Он сразу кивнул, – но не на мой вопрос, а тому, что этого-то вопроса он и ждал, и дождался.
– Нет, парень Байно, – он ответил. – Я настолько не из экипажа Марты Кигориу, что мало того, что неотчётливо знаю, кто такая Марта Кигориу, так я вообще, как бы, ни из чьего экипажа, парень.
– Вы землянин, – сказал я.
– Да, я же говорил. – Он кивнул. – Я родился на Земле, в Москве, в одна тысяча девятьсот семьдесят первом году. И жил там, можно сказать, долго – до одна тысяча девятьсот девяносто шестого года. Ты сядь. Сядь, парень, на этот вот деревянный ящик. – Я оглянулся и сел на «этот» лакированный деревянный ящик. – Но очень давно я родился, – продолжал Янис Порохов, – очень много собственных лет назад. – Вот тут была усмешка. Последняя усмешка Судьи Яниса Порохова, которую я видел. – Очень много назад. Так что я вряд ли очень уж, как бы, землянин. Так… – Он показал пальцами когтистые «кавычки». – Немного.
– Видите ли, товарищ… – начал я.
– Как ты сказал?! – перебил он. – Как ты сказал?!
Я смешался.
– Ты сказал, – сказал он утвердительно. – Не я. Ты сказал: товарищ. О господи. Не я, не он, не они, не оне. Сказал ты. – Он откашлялся в кулак. У него блестели глаза. Он оскалился. У него были неровные, нездорового цвета зубы. – Ладно, Байно, парень. Ты сказал, и ты очень, как бы, хорошо сказал. Это – Рубикон, Рубик-джян…
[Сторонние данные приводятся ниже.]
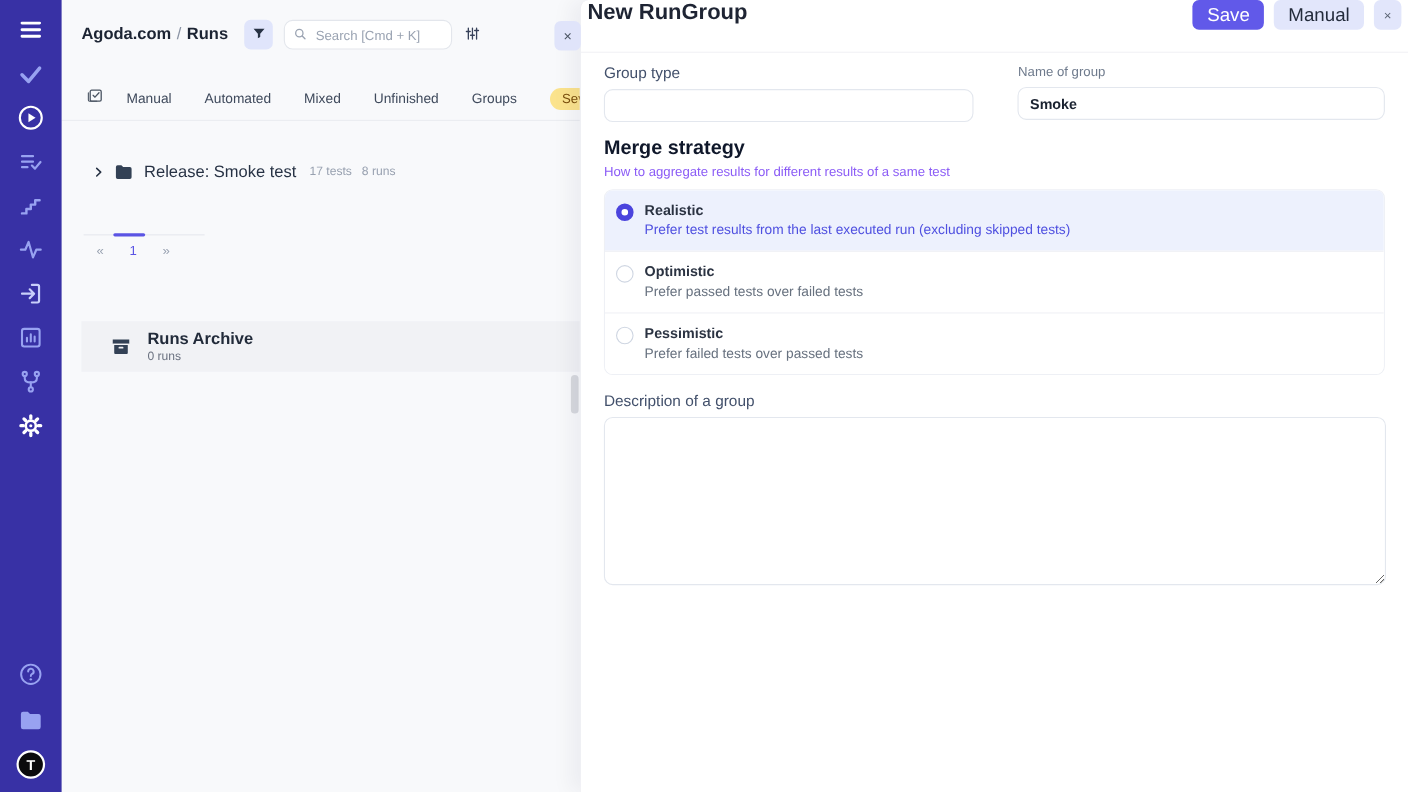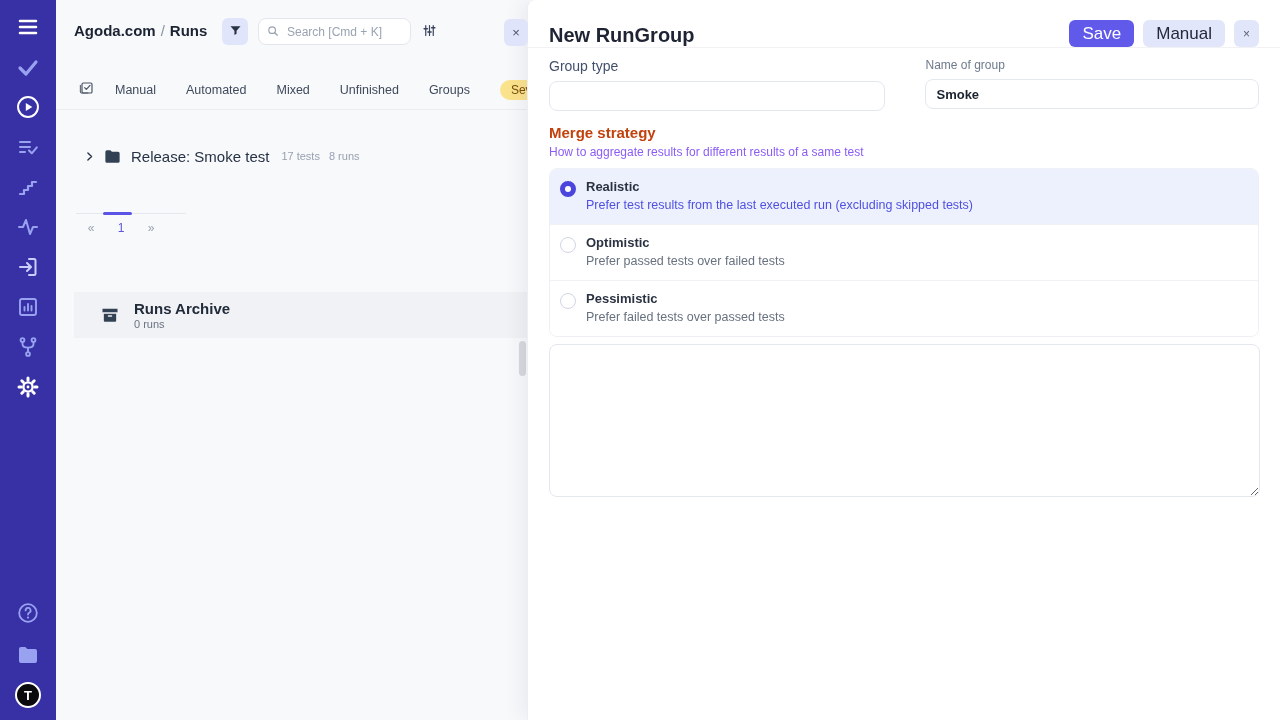--- a/index.html
+++ b/index.html
@@ -56,7 +56,7 @@
 
   
   .drawer{position:absolute;left:527px;top:0;width:753px;height:720px;background:#ffffff;border-left:1px solid #ededf2;border-radius:8px 0 0 0;box-shadow:-8px 0 18px rgba(25,28,66,0.05);z-index:4;}
-  .dw-header{height:48px;display:flex;align-items:flex-end;padding:0 21px;border-bottom:1px solid #f2f2f5;}
+  .dw-header{height:48px;display:flex;align-items:flex-start;padding:0 6px;border-bottom:1px solid #f2f2f5;}
   .dw-title{font-size:20px;font-weight:bold;color:#1e2433;flex:1;}
   .btn{height:27px;border:none;border-radius:6px;font-size:17px;cursor:pointer;font-family:"Liberation Sans",sans-serif;}
   .btn-save{background:#6159e9;color:#fff;padding:0 13px;margin-right:9px;}

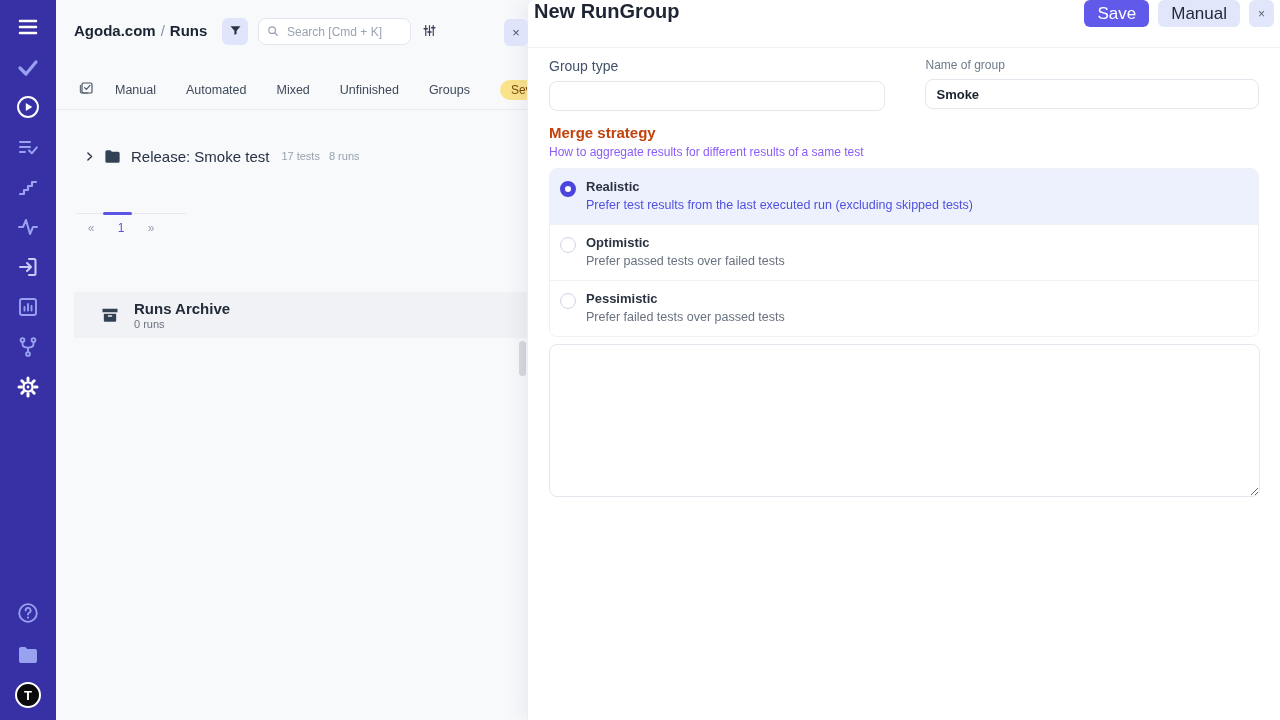--- a/index.html
+++ b/index.html
@@ -71,7 +71,7 @@
   .lbl-sm{font-size:12px;color:#6e7a8c;margin-bottom:7px;}
   .txt-input{width:100%;height:30px;border:1px solid #e3e7ee;border-radius:8px;background:#fff;padding:12px 10px;font-size:13px;font-weight:bold;color:#1a2230;outline:none;font-family:"Liberation Sans",sans-serif;}
 
-  .merge-label{margin-top:13px;font-size:15px;font-weight:bold;color:#c2410c;}
+  .merge-label{margin-top:13px;font-size:18px;font-weight:bold;color:#0f172a;}
   .merge-hint{margin-top:4px;font-size:12px;color:#8b5cf6;}
 
   .options{margin-top:9px;border:1px solid #eef0f5;border-radius:8px;overflow:hidden;}

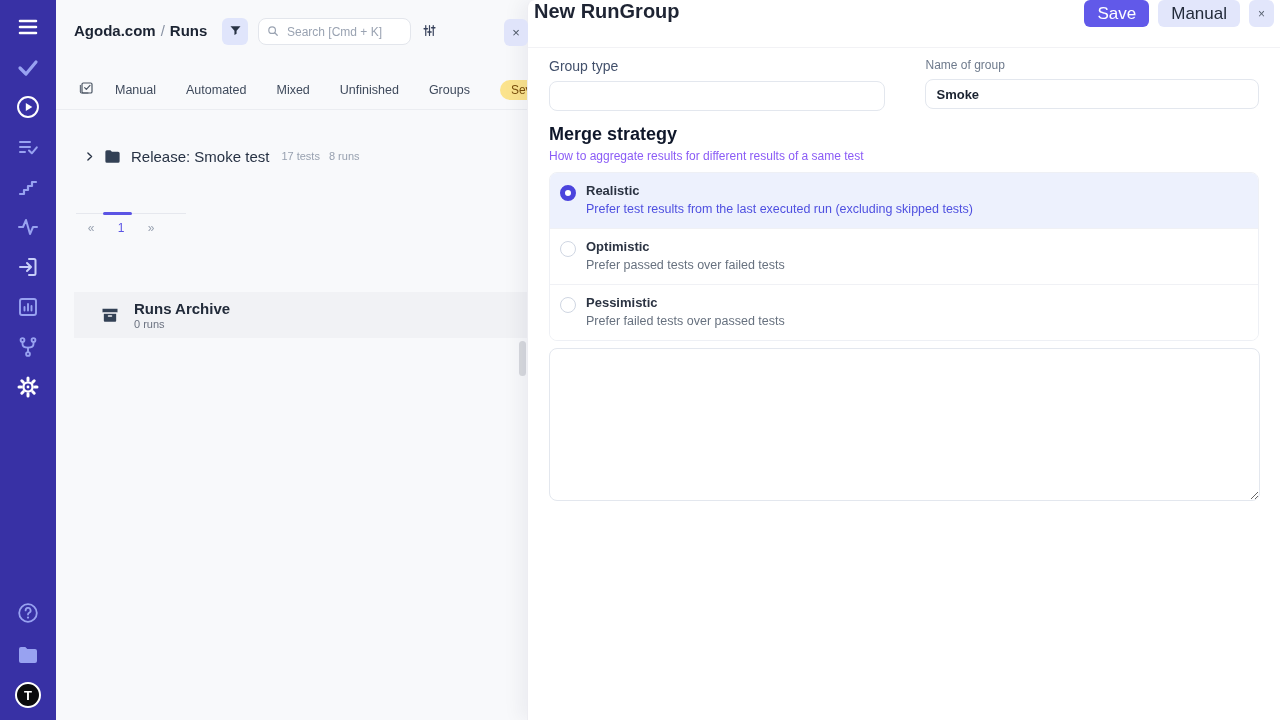--- a/index.html
+++ b/index.html
@@ -328,6 +328,7 @@
       </div>
     </div>
 
+    <div class="desc-label">Description of a group</div>
     <textarea class="desc-area" value="" style=""></textarea>
   </div>
 </section>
– Не понимаю вас, – предупредил я.
– Это-то как раз понятно, – сказал он. – Но непонимание не оправдывает. – Он втянул сквозь зубы воздух и знакомо выругался. – Бля, три тысячи лет не могу отвыкнуть от этого дерьма. Слишком я стар для него: не отвыкнуть… Не понимаешь меня? А придётся. Знаешь почему? Потому что: «Дело сделано, сказал Чёрный Пёс».
– Стивенсон, – сказал я и засмеялся.
– А чему ты радуешься? – спросил он. – Разумеется, Стивенсон. Он же Роберт Льюис. Я всё помню. Никак, твою мать, не забуду… Ты не понимаешь меня, Байно, как Кельвин не понимал Снаута. Но, Байно, боюсь, с тобой будет так же, как с Кельвином. Потому что дело сделано, карты сданы, тронуто – хожено.
Повторяю, он больше не улыбался, не усмехался, – скалился нерадостно. Ему было муторно. И я чувствовал, что ему муторно оттого, что он испытывает какое-то огромное облегчение. Обрадован, свалив с больной головы на здоровую. Как я был прав! Первое ощущение – как первая любовь, всегда верна. Это цитата.
Итак, он сказал:
– Боюсь, с тобой будет как с Кельвином…
– Как? – спросил я, обмерев. Я читал. Все в Космосе читали.